• Data to process:
┌────────

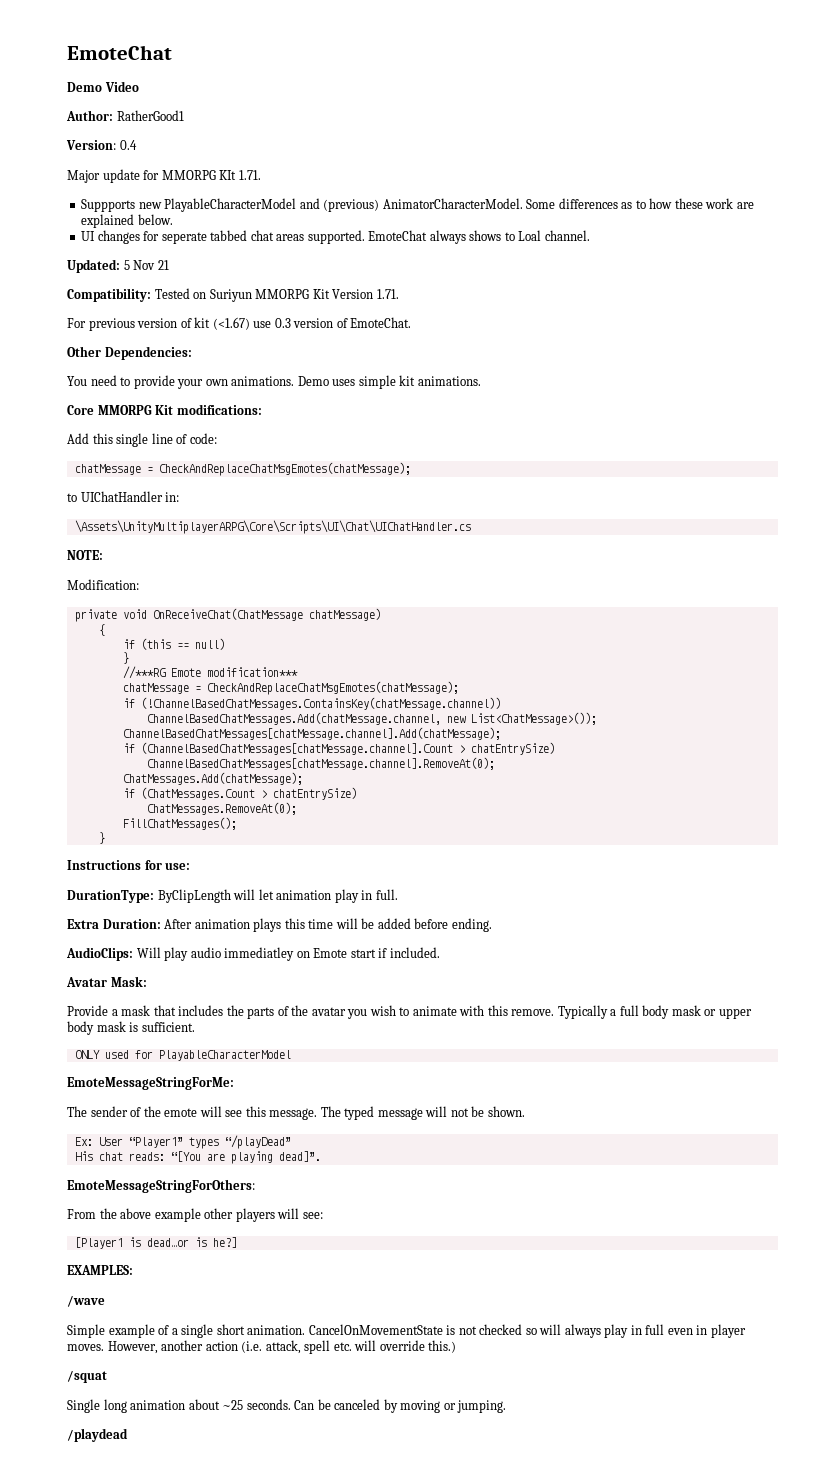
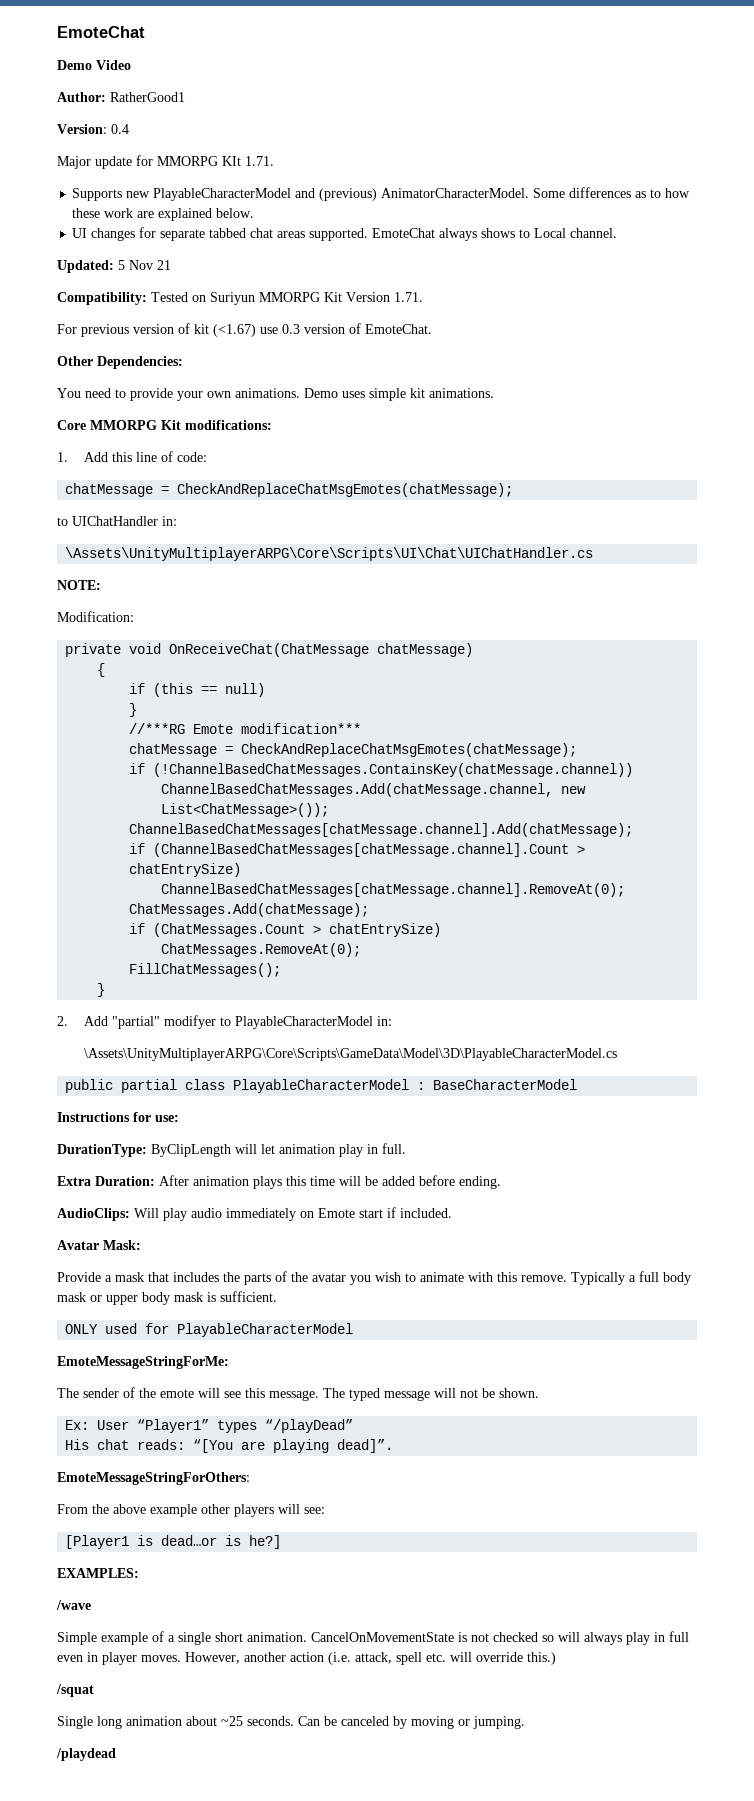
[81,199,136,212] Suppports -> [72,188,123,201] Supports
[161,232,207,244] seperate -> [160,229,206,241] separate
[518,230,542,241] Loal -> [534,228,567,238] Local
(262, 409) none -> [57,452,68,462] 1.
[116,433,149,447] single -> (133, 457) none
(105, 838) none -> [57,1015,393,1029] [84,1048,618,1061] [65,1079,578,1093] // 2. Add "partial" modifyer to PlayableCharacterModel in: // \Assets\UnityMultiplayerARPG\Core\Scripts\GameData\Model\3D\PlayableCharacterModel.cs // public partial class PlayableCharacterModel : BaseCharacterModel
[224,947,295,961] immediatley -> [226,1208,296,1221] immediately

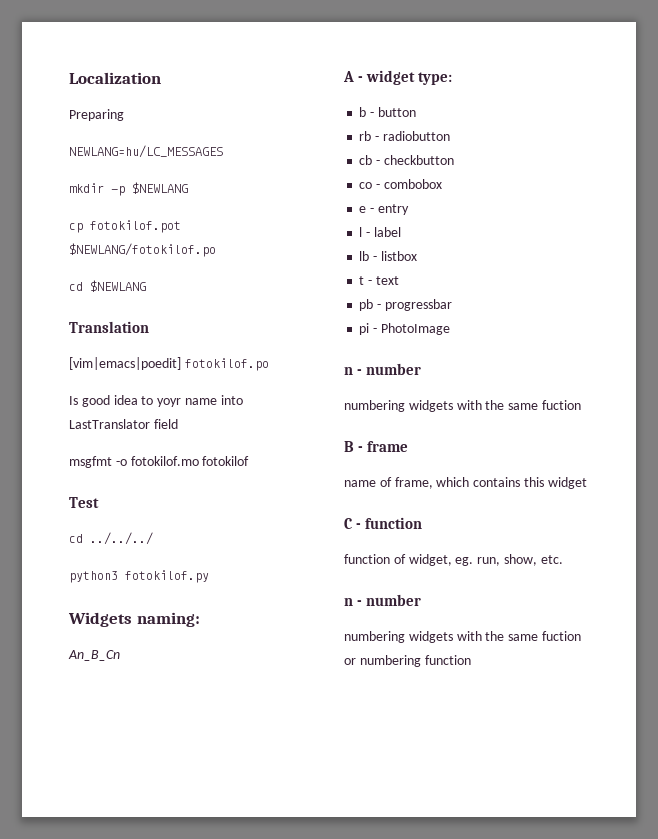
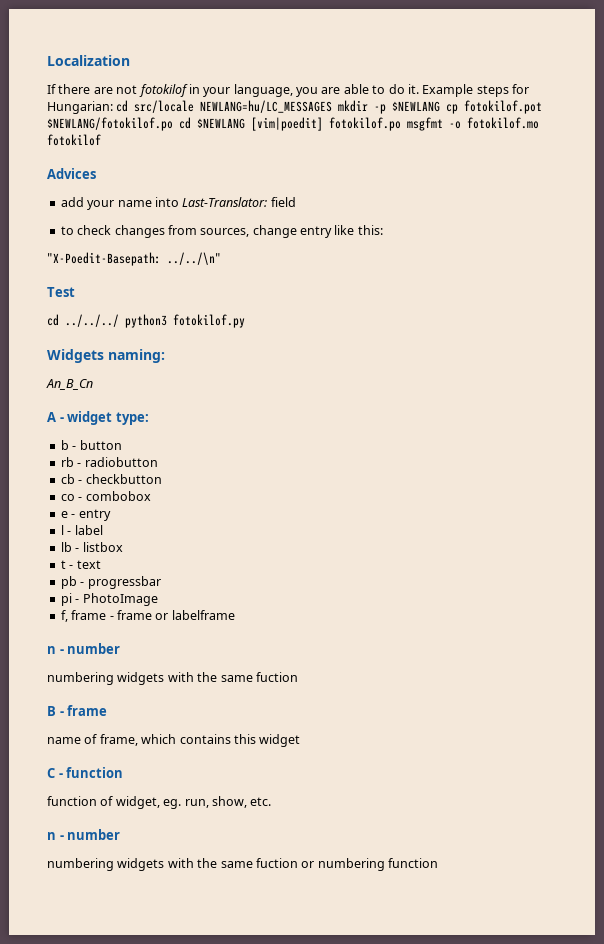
[69,109,124,121] Preparing // -> [47,84,529,97] [47,100,195,114] If there are not fotokilof in your language, you are able to do it. Example steps for Hungarian: cd src/locale
(223, 151) // -> (333, 106) none
(188, 188) // -> (441, 106) none
(216, 250) // -> (173, 124) none
[69,321,149,333] [69,357,181,370] // Translation // [vim|emacs|poedit] -> [251,117,323,131] [vim|poedit]
[69,395,243,407] [69,419,178,429] [69,456,250,468] // Is good idea to yoyr name into LastTranslator field // msgfmt -o fotokilof.mo fotokilof -> [407,117,539,131] [47,134,101,146] [47,168,96,179] [60,197,296,210] [60,225,383,238] [47,252,221,266] msgfmt -o fotokilof.mo fotokilof // Advices // add your name into Last-Translator: field // to check changes from sources, change entry like this: // "X-Poedit-Basepath: ../../\n"
(153, 538) // -> (119, 320) none
(450, 329) none -> [60,610,235,622] // f, frame - frame or labelframe

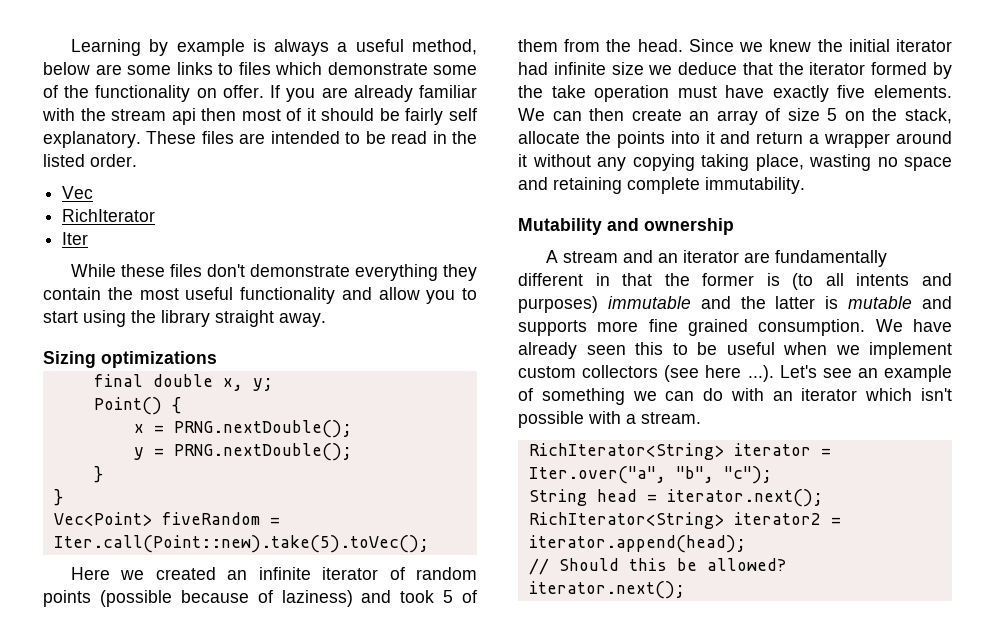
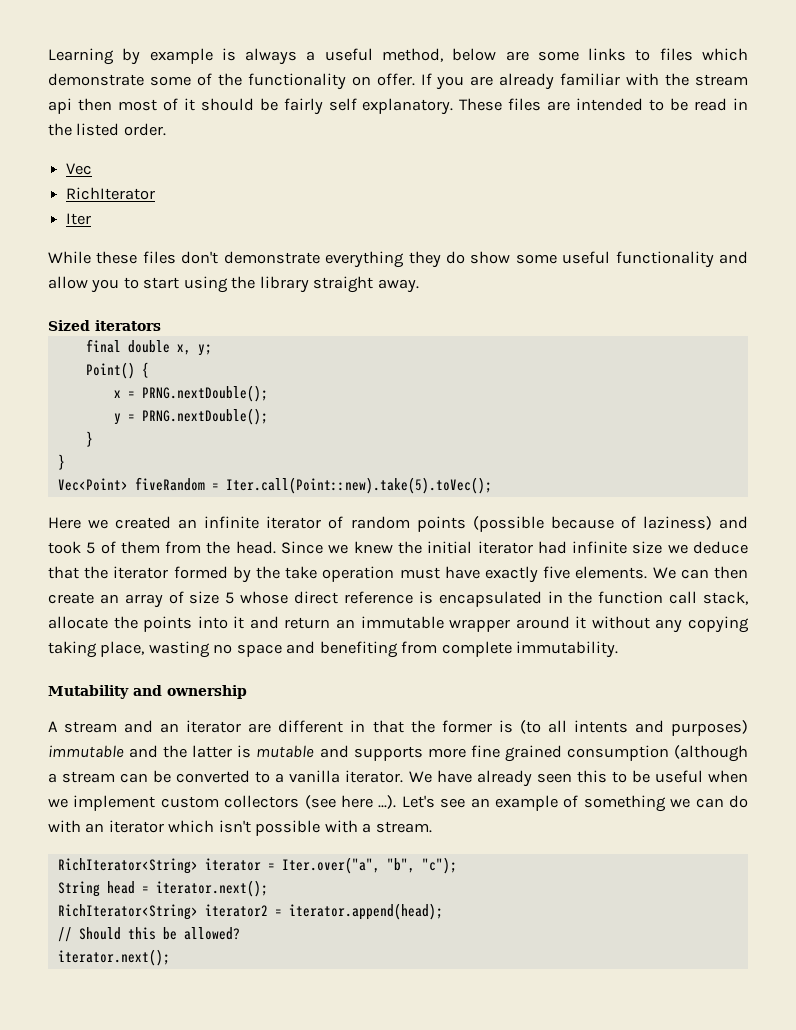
[43,287,179,300] contain the most -> [445,251,557,264] do show some
[43,351,217,368] Sizing optimizations -> [48,320,161,331] Sized iterators
[844,108,898,121] on the -> [240,591,698,607] whose direct reference is encapsulated in the function call
[809,134,820,144] a -> [336,616,444,629] an immutable
[553,177,622,194] retaining -> [319,641,438,658] benefiting from
[774,250,887,267] fundamentally -> (272, 728) none
[758,319,866,336] consumption. -> [566,745,748,762] [48,770,404,783] consumption (although a stream can be converted to a vanilla iterator.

└────────

• Goal of the exercise:
Would you restate, word for word and with no pictures, only the lines from the opening of the material through the line with "(223, 151) // -> (333, 106) none", both included?

• Finished task:
[81,199,136,212] Suppports -> [72,188,123,201] Supports
[161,232,207,244] seperate -> [160,229,206,241] separate
[518,230,542,241] Loal -> [534,228,567,238] Local
(262, 409) none -> [57,452,68,462] 1.
[116,433,149,447] single -> (133, 457) none
(105, 838) none -> [57,1015,393,1029] [84,1048,618,1061] [65,1079,578,1093] // 2. Add "partial" modifyer to PlayableCharacterModel in: // \Assets\UnityMultiplayerARPG\Core\Scripts\GameData\Model\3D\PlayableCharacterModel.cs // public partial class PlayableCharacterModel : BaseCharacterModel
[224,947,295,961] immediatley -> [226,1208,296,1221] immediately

[69,109,124,121] Preparing // -> [47,84,529,97] [47,100,195,114] If there are not fotokilof in your language, you are able to do it. Example steps for Hungarian: cd src/locale
(223, 151) // -> (333, 106) none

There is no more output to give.